As we approach Armistice Day, this is the story of my Great Uncle Ernest Crouch.

Ernest Edgar Crouch was born in Stoke Newington in 1896 to Benjamin and Kate Crouch. He was the youngest of four children, with two elder brothers Alfred and Stanley who both survived the first World World war.

I first learnt of Ernest from a diary passed down from my Grandmother Kate, Ernest’s sister. There were sad entries such as ” Ernest has come home on leave. He’s suffering from gas poisoning and he’s not the same Ernest”

He joined the 4th London Regiment on the 24th of January 1917. He was sent to Ypres in Belgium. In September 2017, my wife and I went to Belgium to visit friends and to visit the battlefields of Ypres. This coincidently turned out be almost 100 years to the day of Ernest’s death.

We stayed just outside Ypres in a hotel in a place called Hooge. The surrounds of the hotel had been left as it was from the war with trenches and barbed wire still in place. We visited the Menin Gate where we stayed for the nightly service of remembrance. Ernest’s name is on the Menin Gate which commemorates the names of nearly 55,000 soldiers who died and who’s bodies were never recovered.

Ernest was engaged in an counter attack in September at the start of what was the third battle of Ypres or otherwise known as Passchendaele. A telegram sent to Ernest’s parents said he was killed in action in a place called St Julien on the 20th of September 1917. This was a field dressing station and a cemetery.

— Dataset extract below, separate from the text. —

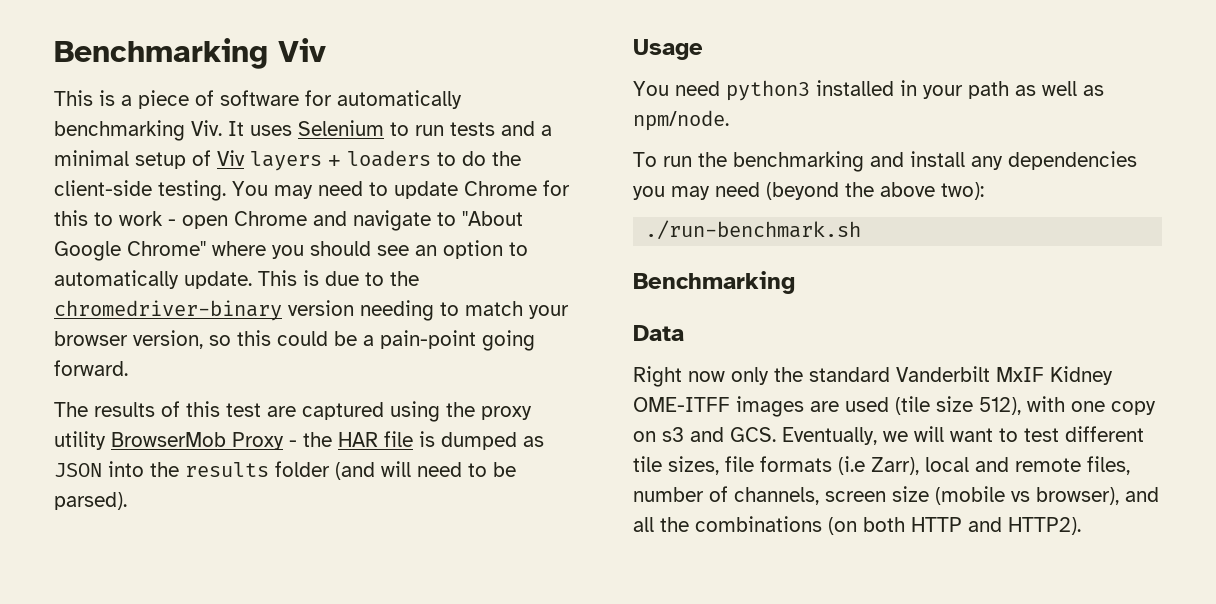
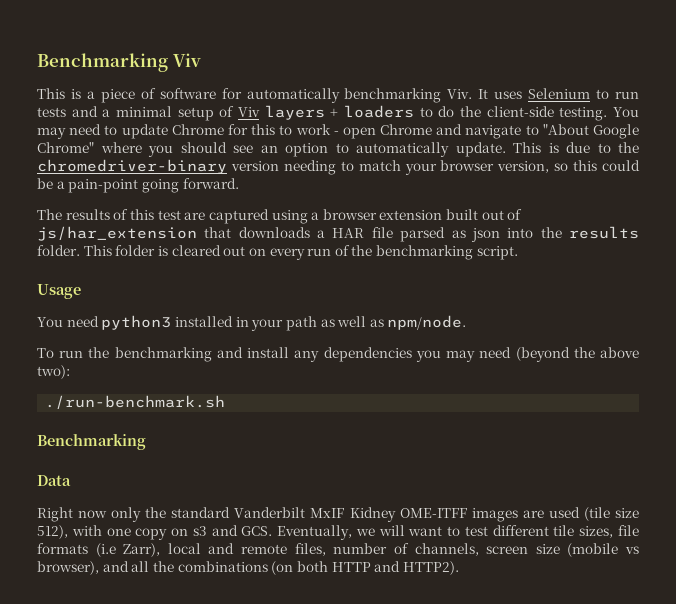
[446,402,532,420] [54,431,544,450] [54,461,516,480] [54,492,127,510] the proxy utility BrowserMob Proxy - the HAR file is dumped as JSON into the results folder (and will need to be parsed). -> [311,209,523,220] [37,226,640,242] [37,245,518,260] a browser extension built out of js/har_extension that downloads a HAR file parsed as json into the results folder. This folder is cleared out on every run of the benchmarking script.

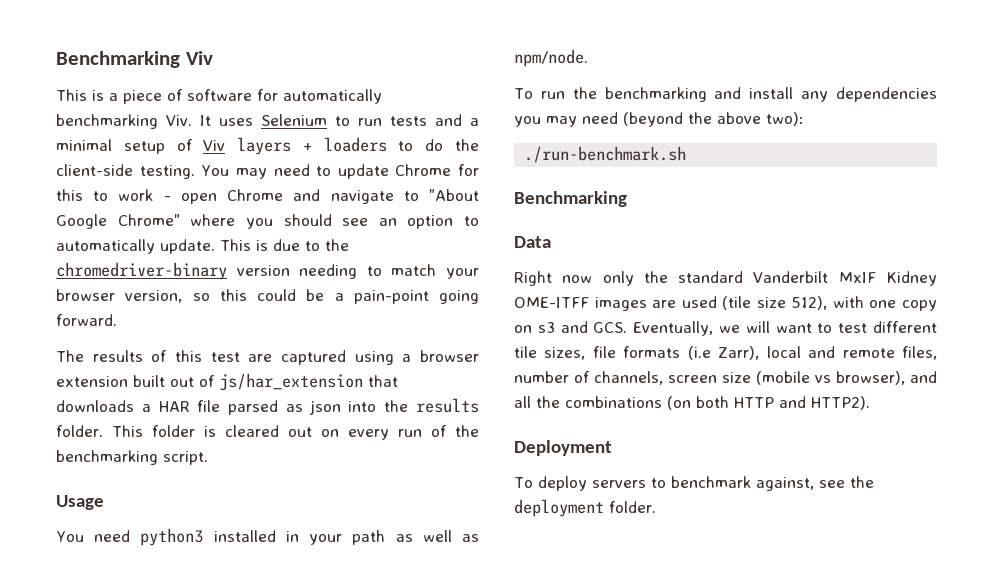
(459, 568) none -> [514,440,612,456] [514,476,874,491] [514,499,656,517] // Deployment // To deploy servers to benchmark against, see the deployment folder.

On our return to the UK, I managed to access Regimental diaries for his Battalion. It mentions that on the evening of the 20th of September, his platoon was involved in laying duckboards near St. Julien dressing station in preparation for a big attack the next day. This was done under heavy fire from the Germans. It had been raining for several days and land was a boggy. It also mentioned that his platoon was billeted in the stables of the Chateaux at Hooge. The Chateaux was destroyed in the battle. The exact place by coincidence which is now the Hotel that we stayed in.